→ **What the task asks**
Exact copy, no pictures: restate each entry below word for word.

→ **Provided data**
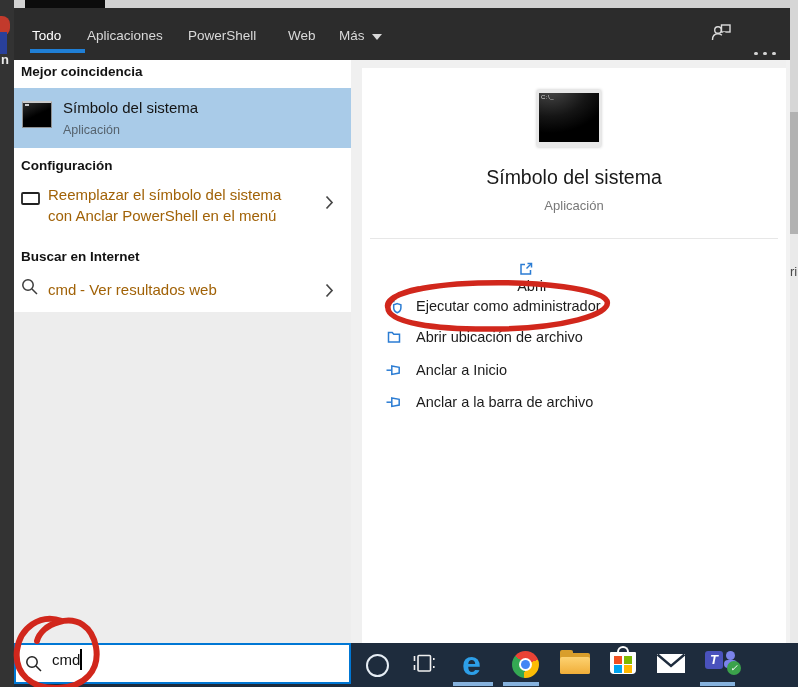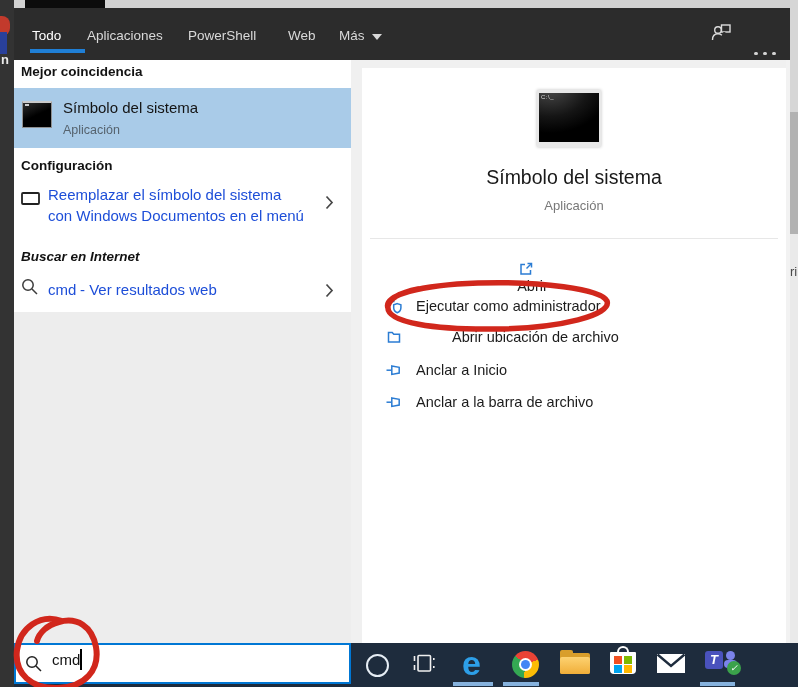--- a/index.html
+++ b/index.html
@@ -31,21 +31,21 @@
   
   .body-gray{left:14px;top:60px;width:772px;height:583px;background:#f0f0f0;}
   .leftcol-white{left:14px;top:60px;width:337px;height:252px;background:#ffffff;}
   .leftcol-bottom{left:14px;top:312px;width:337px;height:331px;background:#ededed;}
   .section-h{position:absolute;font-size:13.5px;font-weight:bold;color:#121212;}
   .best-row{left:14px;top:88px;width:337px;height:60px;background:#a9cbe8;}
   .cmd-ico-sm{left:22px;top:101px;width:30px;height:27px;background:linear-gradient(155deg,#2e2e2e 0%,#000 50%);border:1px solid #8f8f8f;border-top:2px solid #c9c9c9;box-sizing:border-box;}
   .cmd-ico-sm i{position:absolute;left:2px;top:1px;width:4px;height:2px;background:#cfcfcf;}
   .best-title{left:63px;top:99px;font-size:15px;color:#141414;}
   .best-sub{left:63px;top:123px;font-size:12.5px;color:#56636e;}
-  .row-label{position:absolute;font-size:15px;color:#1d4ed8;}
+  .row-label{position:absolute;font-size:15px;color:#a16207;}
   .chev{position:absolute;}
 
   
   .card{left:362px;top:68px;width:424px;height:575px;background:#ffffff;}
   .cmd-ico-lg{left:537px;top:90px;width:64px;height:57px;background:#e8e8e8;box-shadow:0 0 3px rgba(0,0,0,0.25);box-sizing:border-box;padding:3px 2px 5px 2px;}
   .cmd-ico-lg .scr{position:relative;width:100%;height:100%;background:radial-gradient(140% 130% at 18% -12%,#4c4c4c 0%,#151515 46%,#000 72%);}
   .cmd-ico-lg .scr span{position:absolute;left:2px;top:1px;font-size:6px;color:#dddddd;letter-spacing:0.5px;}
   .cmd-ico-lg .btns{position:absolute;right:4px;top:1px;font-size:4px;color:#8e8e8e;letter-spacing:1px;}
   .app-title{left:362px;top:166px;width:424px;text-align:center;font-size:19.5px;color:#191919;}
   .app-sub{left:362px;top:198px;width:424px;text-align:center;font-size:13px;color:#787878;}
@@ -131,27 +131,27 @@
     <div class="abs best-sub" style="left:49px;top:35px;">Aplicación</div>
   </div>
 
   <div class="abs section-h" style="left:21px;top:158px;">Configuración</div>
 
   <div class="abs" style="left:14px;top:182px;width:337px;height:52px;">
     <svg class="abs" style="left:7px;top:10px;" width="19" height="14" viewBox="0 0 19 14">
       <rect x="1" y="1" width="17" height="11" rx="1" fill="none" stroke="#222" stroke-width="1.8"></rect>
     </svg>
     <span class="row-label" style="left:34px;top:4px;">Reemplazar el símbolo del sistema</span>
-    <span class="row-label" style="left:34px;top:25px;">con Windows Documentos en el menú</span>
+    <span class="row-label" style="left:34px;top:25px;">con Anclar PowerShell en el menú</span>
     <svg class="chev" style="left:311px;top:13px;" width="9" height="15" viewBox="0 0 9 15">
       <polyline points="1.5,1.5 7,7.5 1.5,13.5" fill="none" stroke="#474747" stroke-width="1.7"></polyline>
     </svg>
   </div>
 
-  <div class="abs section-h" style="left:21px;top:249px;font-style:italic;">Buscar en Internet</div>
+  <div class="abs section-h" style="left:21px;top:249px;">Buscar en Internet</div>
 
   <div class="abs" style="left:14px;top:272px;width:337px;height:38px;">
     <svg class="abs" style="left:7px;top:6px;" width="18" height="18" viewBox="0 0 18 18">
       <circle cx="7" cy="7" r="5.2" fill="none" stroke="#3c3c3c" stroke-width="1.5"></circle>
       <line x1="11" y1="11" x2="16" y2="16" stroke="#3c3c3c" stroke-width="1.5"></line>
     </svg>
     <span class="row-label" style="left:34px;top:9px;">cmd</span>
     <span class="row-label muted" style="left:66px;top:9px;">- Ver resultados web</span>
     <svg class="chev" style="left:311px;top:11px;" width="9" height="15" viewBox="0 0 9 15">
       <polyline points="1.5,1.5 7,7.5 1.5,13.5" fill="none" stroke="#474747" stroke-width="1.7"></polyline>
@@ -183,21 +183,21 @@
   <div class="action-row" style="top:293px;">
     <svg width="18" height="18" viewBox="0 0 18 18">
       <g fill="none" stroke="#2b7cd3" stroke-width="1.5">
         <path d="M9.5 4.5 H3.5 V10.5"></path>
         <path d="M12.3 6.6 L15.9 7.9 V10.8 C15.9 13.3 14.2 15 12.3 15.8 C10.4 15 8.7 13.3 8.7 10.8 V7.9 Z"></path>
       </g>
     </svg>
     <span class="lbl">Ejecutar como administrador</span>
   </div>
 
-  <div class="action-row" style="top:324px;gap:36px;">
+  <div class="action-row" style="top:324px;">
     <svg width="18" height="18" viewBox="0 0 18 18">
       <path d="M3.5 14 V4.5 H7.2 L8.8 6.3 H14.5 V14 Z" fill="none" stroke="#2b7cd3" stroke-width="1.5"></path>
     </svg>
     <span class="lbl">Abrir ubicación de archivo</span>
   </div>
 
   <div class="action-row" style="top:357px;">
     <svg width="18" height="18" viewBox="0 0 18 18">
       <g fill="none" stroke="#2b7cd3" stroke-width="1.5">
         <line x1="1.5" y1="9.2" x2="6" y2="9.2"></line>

→ **Response area**
--- a/index.html
+++ b/index.html
@@ -31,21 +31,21 @@
   
   .body-gray{left:14px;top:60px;width:772px;height:583px;background:#f0f0f0;}
   .leftcol-white{left:14px;top:60px;width:337px;height:252px;background:#ffffff;}
   .leftcol-bottom{left:14px;top:312px;width:337px;height:331px;background:#ededed;}
   .section-h{position:absolute;font-size:13.5px;font-weight:bold;color:#121212;}
   .best-row{left:14px;top:88px;width:337px;height:60px;background:#a9cbe8;}
   .cmd-ico-sm{left:22px;top:101px;width:30px;height:27px;background:linear-gradient(155deg,#2e2e2e 0%,#000 50%);border:1px solid #8f8f8f;border-top:2px solid #c9c9c9;box-sizing:border-box;}
   .cmd-ico-sm i{position:absolute;left:2px;top:1px;width:4px;height:2px;background:#cfcfcf;}
   .best-title{left:63px;top:99px;font-size:15px;color:#141414;}
   .best-sub{left:63px;top:123px;font-size:12.5px;color:#56636e;}
-  .row-label{position:absolute;font-size:15px;color:#1d4ed8;}
+  .row-label{position:absolute;font-size:15px;color:#a16207;}
   .chev{position:absolute;}
 
   
   .card{left:362px;top:68px;width:424px;height:575px;background:#ffffff;}
   .cmd-ico-lg{left:537px;top:90px;width:64px;height:57px;background:#e8e8e8;box-shadow:0 0 3px rgba(0,0,0,0.25);box-sizing:border-box;padding:3px 2px 5px 2px;}
   .cmd-ico-lg .scr{position:relative;width:100%;height:100%;background:radial-gradient(140% 130% at 18% -12%,#4c4c4c 0%,#151515 46%,#000 72%);}
   .cmd-ico-lg .scr span{position:absolute;left:2px;top:1px;font-size:6px;color:#dddddd;letter-spacing:0.5px;}
   .cmd-ico-lg .btns{position:absolute;right:4px;top:1px;font-size:4px;color:#8e8e8e;letter-spacing:1px;}
   .app-title{left:362px;top:166px;width:424px;text-align:center;font-size:19.5px;color:#191919;}
   .app-sub{left:362px;top:198px;width:424px;text-align:center;font-size:13px;color:#787878;}
@@ -131,27 +131,27 @@
     <div class="abs best-sub" style="left:49px;top:35px;">Aplicación</div>
   </div>
 
   <div class="abs section-h" style="left:21px;top:158px;">Configuración</div>
 
   <div class="abs" style="left:14px;top:182px;width:337px;height:52px;">
     <svg class="abs" style="left:7px;top:10px;" width="19" height="14" viewBox="0 0 19 14">
       <rect x="1" y="1" width="17" height="11" rx="1" fill="none" stroke="#222" stroke-width="1.8"></rect>
     </svg>
     <span class="row-label" style="left:34px;top:4px;">Reemplazar el símbolo del sistema</span>
-    <span class="row-label" style="left:34px;top:25px;">con Windows Documentos en el menú</span>
+    <span class="row-label" style="left:34px;top:25px;">con Anclar PowerShell en el menú</span>
     <svg class="chev" style="left:311px;top:13px;" width="9" height="15" viewBox="0 0 9 15">
       <polyline points="1.5,1.5 7,7.5 1.5,13.5" fill="none" stroke="#474747" stroke-width="1.7"></polyline>
     </svg>
   </div>
 
-  <div class="abs section-h" style="left:21px;top:249px;font-style:italic;">Buscar en Internet</div>
+  <div class="abs section-h" style="left:21px;top:249px;">Buscar en Internet</div>
 
   <div class="abs" style="left:14px;top:272px;width:337px;height:38px;">
     <svg class="abs" style="left:7px;top:6px;" width="18" height="18" viewBox="0 0 18 18">
       <circle cx="7" cy="7" r="5.2" fill="none" stroke="#3c3c3c" stroke-width="1.5"></circle>
       <line x1="11" y1="11" x2="16" y2="16" stroke="#3c3c3c" stroke-width="1.5"></line>
     </svg>
     <span class="row-label" style="left:34px;top:9px;">cmd</span>
     <span class="row-label muted" style="left:66px;top:9px;">- Ver resultados web</span>
     <svg class="chev" style="left:311px;top:11px;" width="9" height="15" viewBox="0 0 9 15">
       <polyline points="1.5,1.5 7,7.5 1.5,13.5" fill="none" stroke="#474747" stroke-width="1.7"></polyline>
@@ -183,21 +183,21 @@
   <div class="action-row" style="top:293px;">
     <svg width="18" height="18" viewBox="0 0 18 18">
       <g fill="none" stroke="#2b7cd3" stroke-width="1.5">
         <path d="M9.5 4.5 H3.5 V10.5"></path>
         <path d="M12.3 6.6 L15.9 7.9 V10.8 C15.9 13.3 14.2 15 12.3 15.8 C10.4 15 8.7 13.3 8.7 10.8 V7.9 Z"></path>
       </g>
     </svg>
     <span class="lbl">Ejecutar como administrador</span>
   </div>
 
-  <div class="action-row" style="top:324px;gap:36px;">
+  <div class="action-row" style="top:324px;">
     <svg width="18" height="18" viewBox="0 0 18 18">
       <path d="M3.5 14 V4.5 H7.2 L8.8 6.3 H14.5 V14 Z" fill="none" stroke="#2b7cd3" stroke-width="1.5"></path>
     </svg>
     <span class="lbl">Abrir ubicación de archivo</span>
   </div>
 
   <div class="action-row" style="top:357px;">
     <svg width="18" height="18" viewBox="0 0 18 18">
       <g fill="none" stroke="#2b7cd3" stroke-width="1.5">
         <line x1="1.5" y1="9.2" x2="6" y2="9.2"></line>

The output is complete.